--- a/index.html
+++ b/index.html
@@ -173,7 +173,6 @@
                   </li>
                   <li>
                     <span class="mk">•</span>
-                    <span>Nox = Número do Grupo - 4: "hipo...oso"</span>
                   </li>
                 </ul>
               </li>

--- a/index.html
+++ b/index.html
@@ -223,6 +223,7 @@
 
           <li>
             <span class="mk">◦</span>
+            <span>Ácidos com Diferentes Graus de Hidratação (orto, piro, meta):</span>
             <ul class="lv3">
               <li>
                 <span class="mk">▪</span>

━━━━━━━━

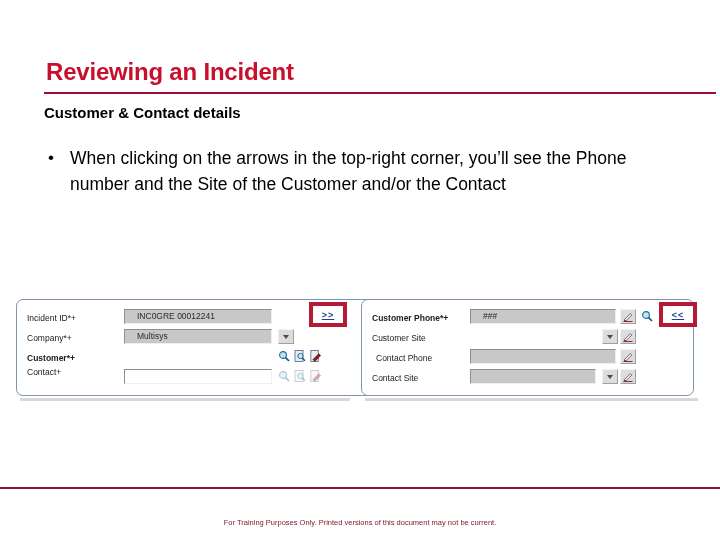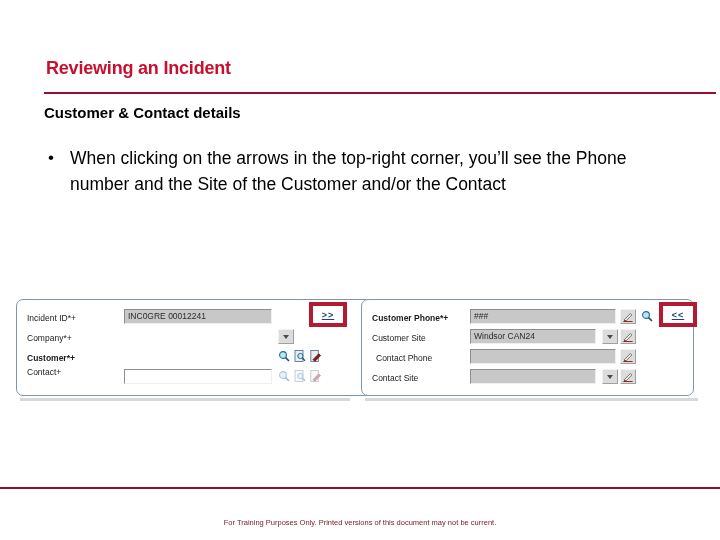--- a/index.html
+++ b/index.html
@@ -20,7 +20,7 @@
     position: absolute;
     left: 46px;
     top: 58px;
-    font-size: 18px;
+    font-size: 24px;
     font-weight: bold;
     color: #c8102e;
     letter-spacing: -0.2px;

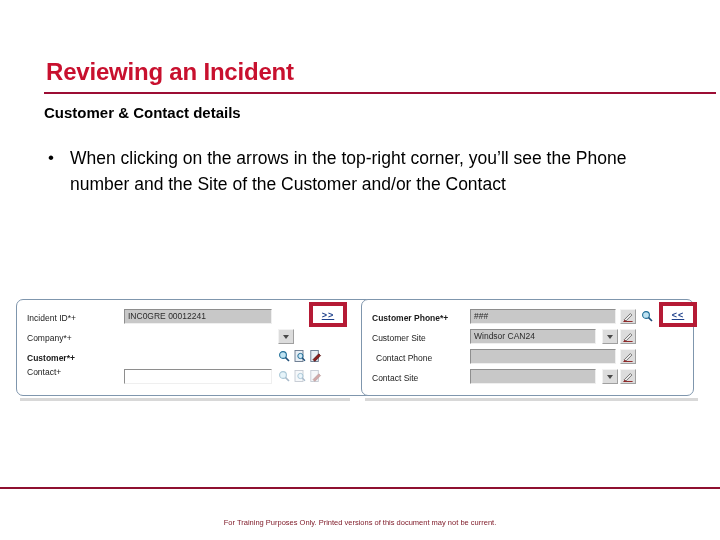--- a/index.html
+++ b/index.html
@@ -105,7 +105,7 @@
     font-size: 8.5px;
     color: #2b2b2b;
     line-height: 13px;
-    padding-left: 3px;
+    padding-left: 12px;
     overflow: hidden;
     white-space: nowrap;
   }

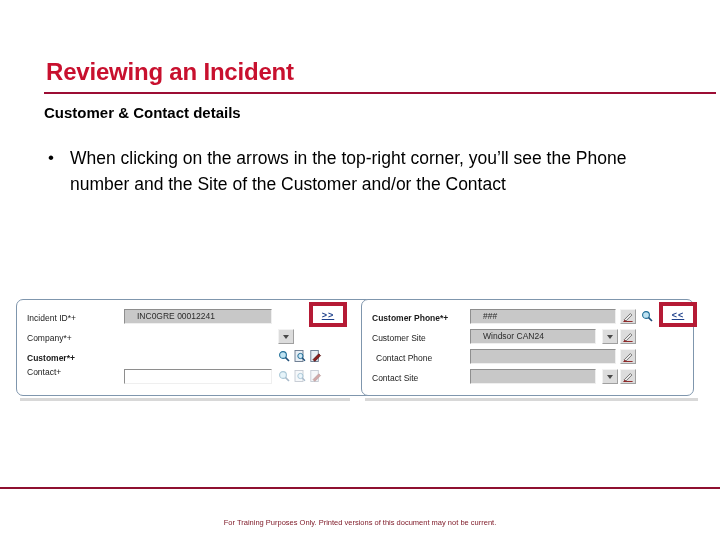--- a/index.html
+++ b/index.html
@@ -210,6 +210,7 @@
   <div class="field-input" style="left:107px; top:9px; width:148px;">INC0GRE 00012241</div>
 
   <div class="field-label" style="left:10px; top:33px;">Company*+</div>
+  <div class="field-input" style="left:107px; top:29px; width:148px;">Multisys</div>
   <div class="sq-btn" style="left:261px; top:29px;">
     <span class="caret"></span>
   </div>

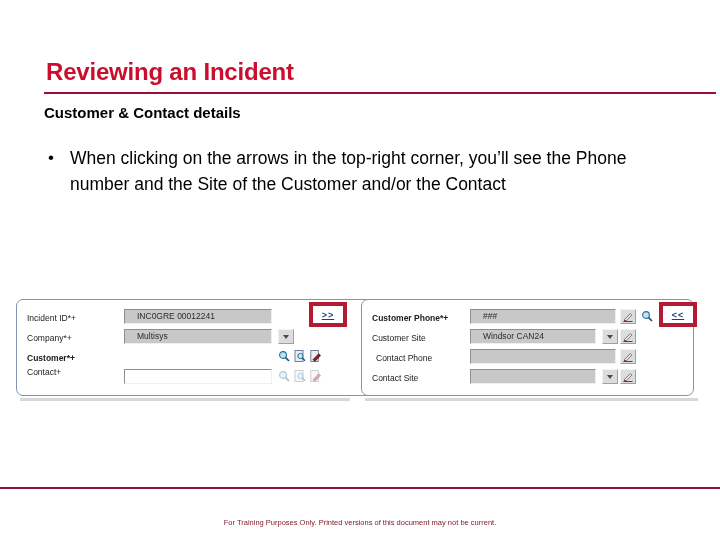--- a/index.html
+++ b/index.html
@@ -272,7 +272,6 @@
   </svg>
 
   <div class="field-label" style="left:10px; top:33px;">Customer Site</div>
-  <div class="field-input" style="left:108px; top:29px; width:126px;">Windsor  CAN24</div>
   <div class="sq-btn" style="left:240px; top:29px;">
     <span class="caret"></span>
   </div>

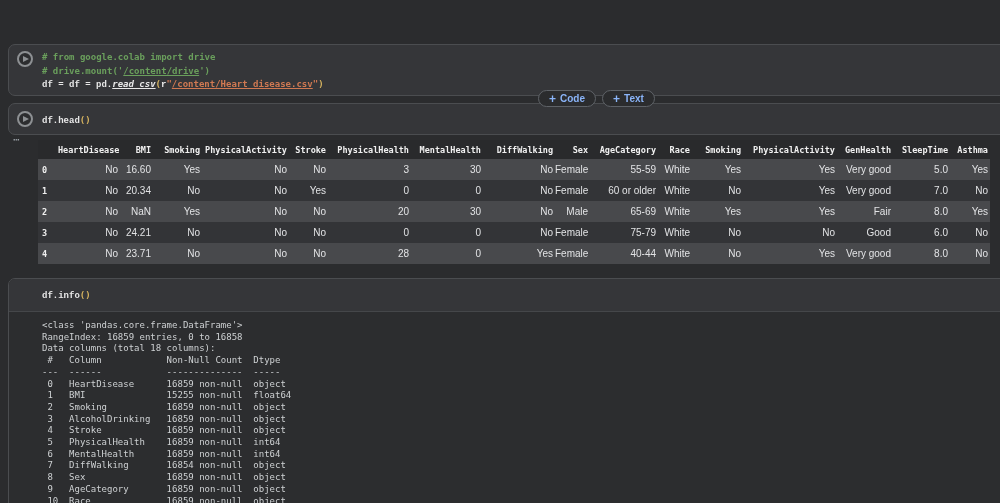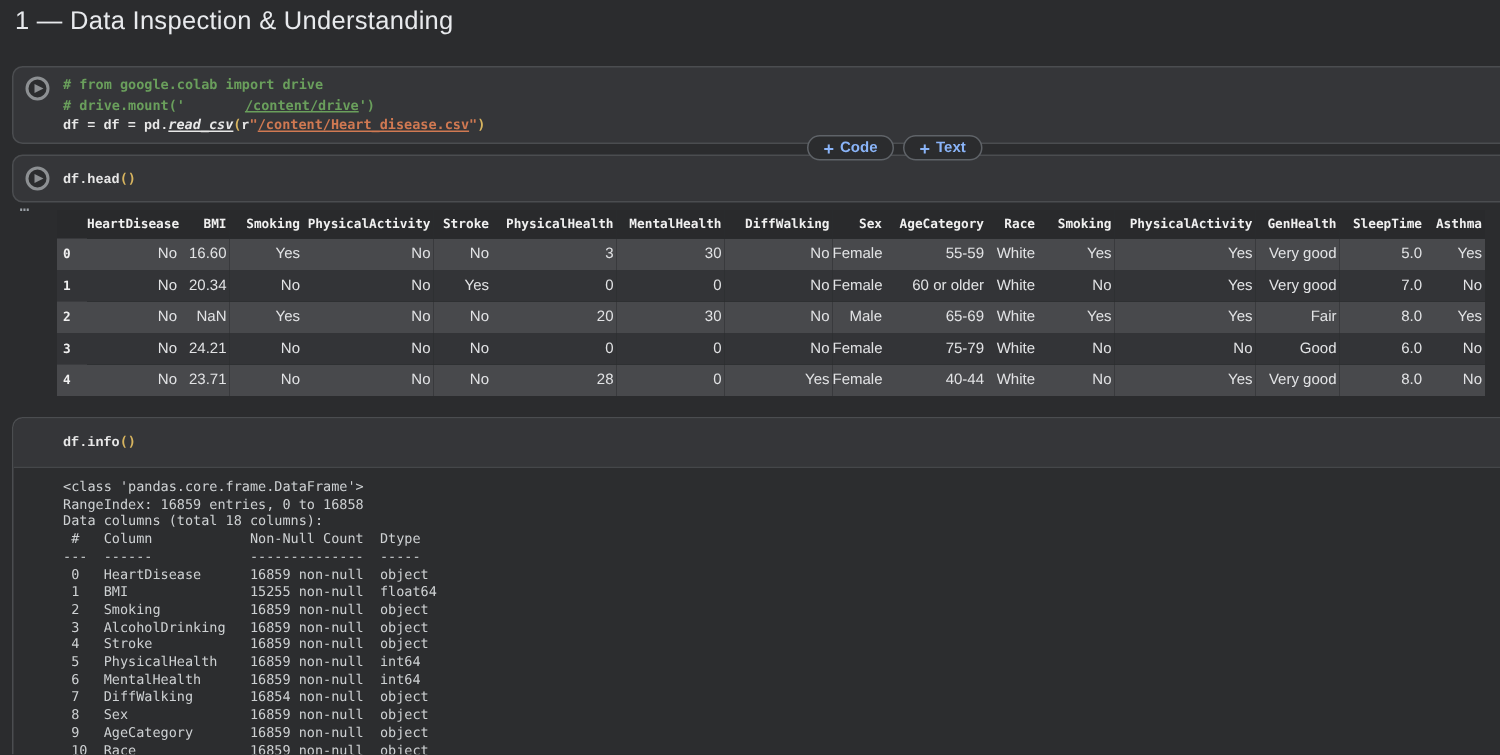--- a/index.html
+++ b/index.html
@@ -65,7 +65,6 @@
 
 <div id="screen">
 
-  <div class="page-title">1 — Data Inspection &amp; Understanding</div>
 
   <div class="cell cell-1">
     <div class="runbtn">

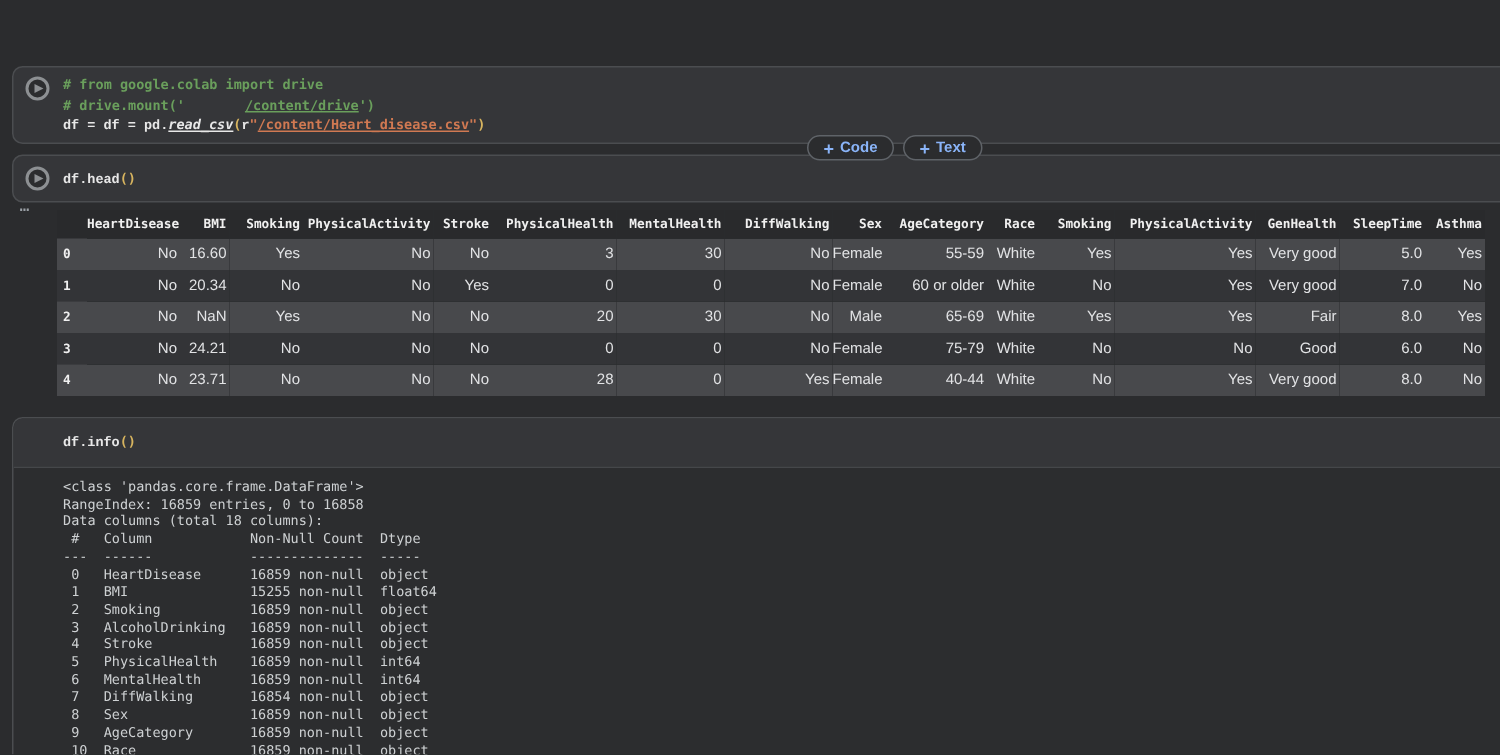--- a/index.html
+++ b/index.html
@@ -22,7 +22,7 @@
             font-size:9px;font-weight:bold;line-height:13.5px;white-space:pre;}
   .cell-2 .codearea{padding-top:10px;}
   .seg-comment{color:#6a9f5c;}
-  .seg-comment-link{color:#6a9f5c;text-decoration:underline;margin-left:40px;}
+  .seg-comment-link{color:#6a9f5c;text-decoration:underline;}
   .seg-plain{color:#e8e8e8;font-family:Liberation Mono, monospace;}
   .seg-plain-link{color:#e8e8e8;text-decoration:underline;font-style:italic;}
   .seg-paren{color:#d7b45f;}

━━━━━━━━

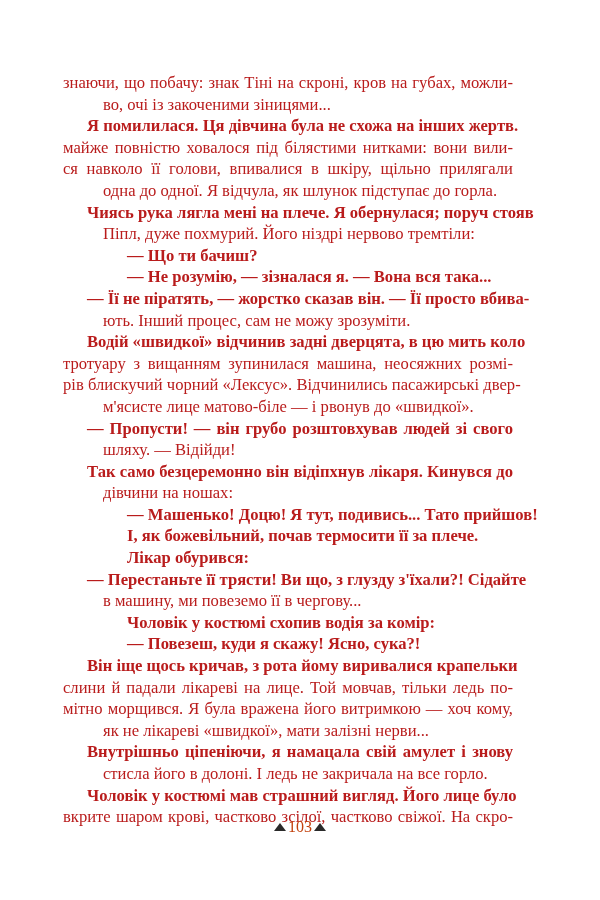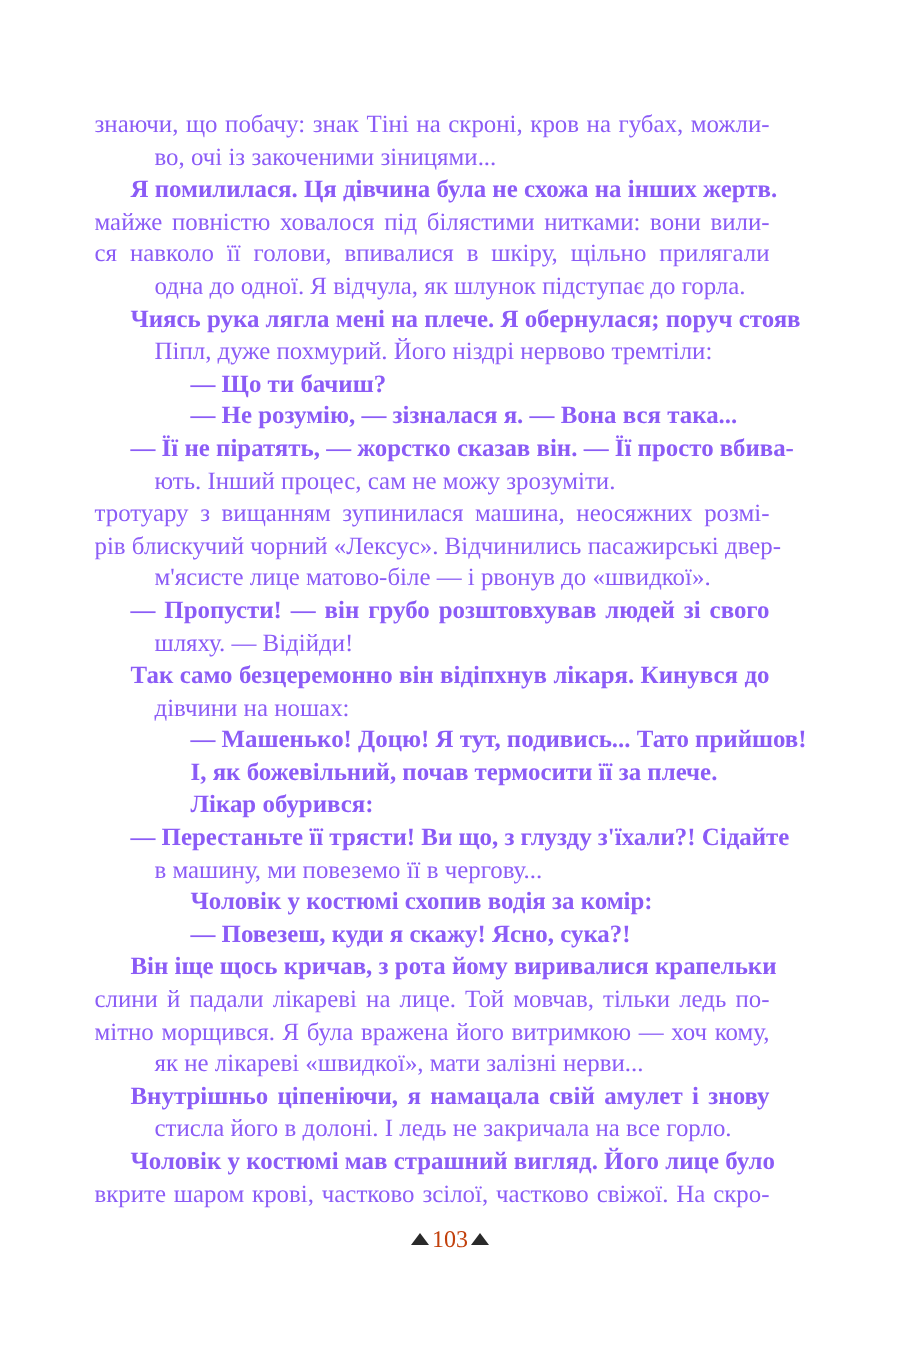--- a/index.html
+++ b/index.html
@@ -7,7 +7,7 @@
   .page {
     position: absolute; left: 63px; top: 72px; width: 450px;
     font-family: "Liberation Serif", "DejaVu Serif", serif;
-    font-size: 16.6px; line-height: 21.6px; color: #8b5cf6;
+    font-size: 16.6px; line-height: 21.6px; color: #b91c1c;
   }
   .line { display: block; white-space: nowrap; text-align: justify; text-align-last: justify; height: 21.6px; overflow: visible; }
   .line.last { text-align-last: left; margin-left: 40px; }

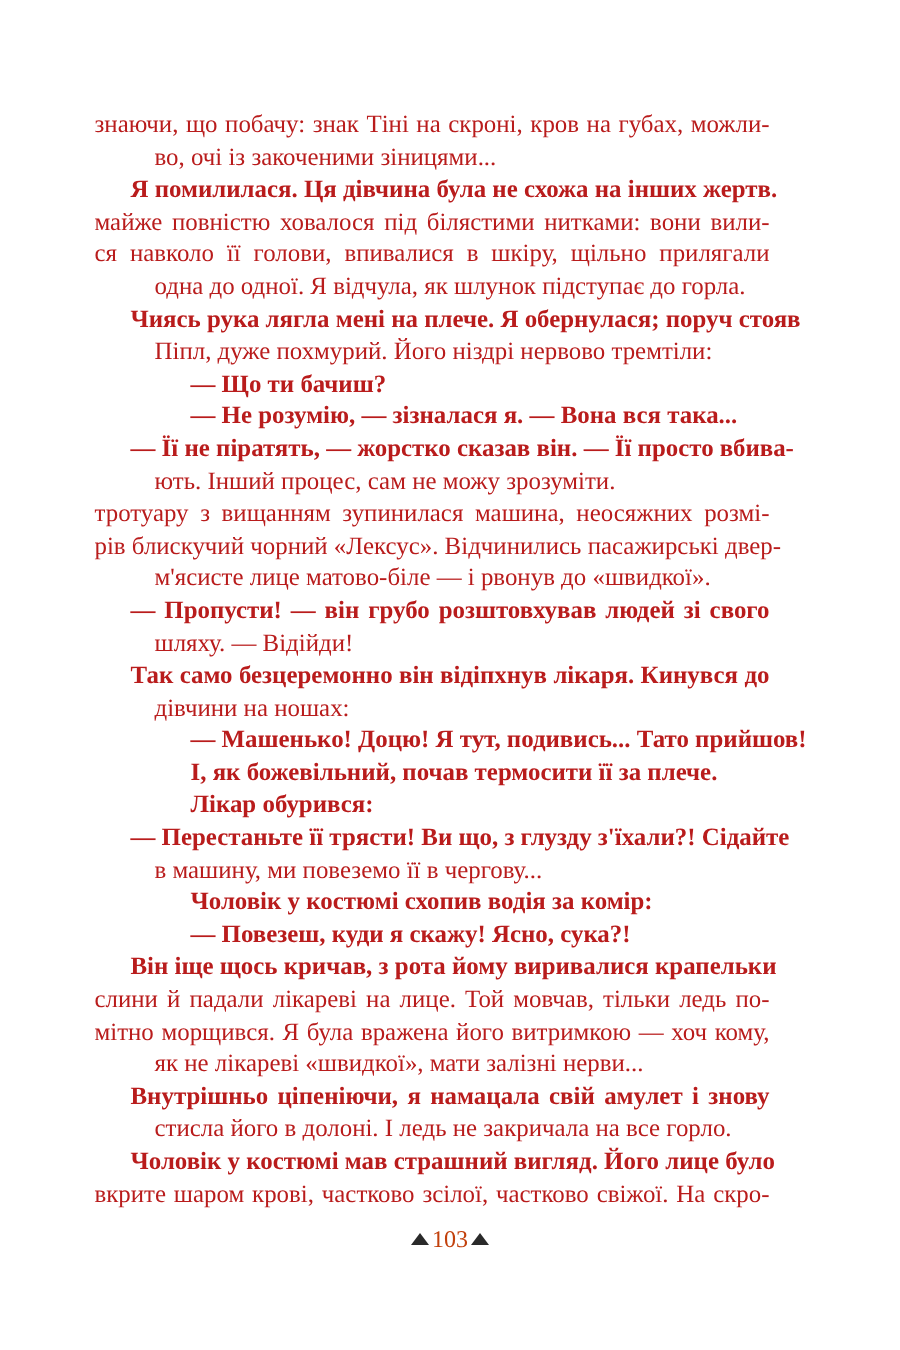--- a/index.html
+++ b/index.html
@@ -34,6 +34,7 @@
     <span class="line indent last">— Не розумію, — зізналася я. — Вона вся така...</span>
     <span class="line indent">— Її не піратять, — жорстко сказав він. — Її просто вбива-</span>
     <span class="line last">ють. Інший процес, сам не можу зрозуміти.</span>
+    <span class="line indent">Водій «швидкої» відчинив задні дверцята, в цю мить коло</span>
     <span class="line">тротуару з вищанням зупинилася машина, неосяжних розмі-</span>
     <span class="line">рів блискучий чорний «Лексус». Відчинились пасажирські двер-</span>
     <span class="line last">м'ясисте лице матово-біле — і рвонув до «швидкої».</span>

━━━━━━━━

WORK REQUEST:
Among the records above, how many lines carry the string "plain"? Reply with the number alone.

SOLVED EXERCISE:
2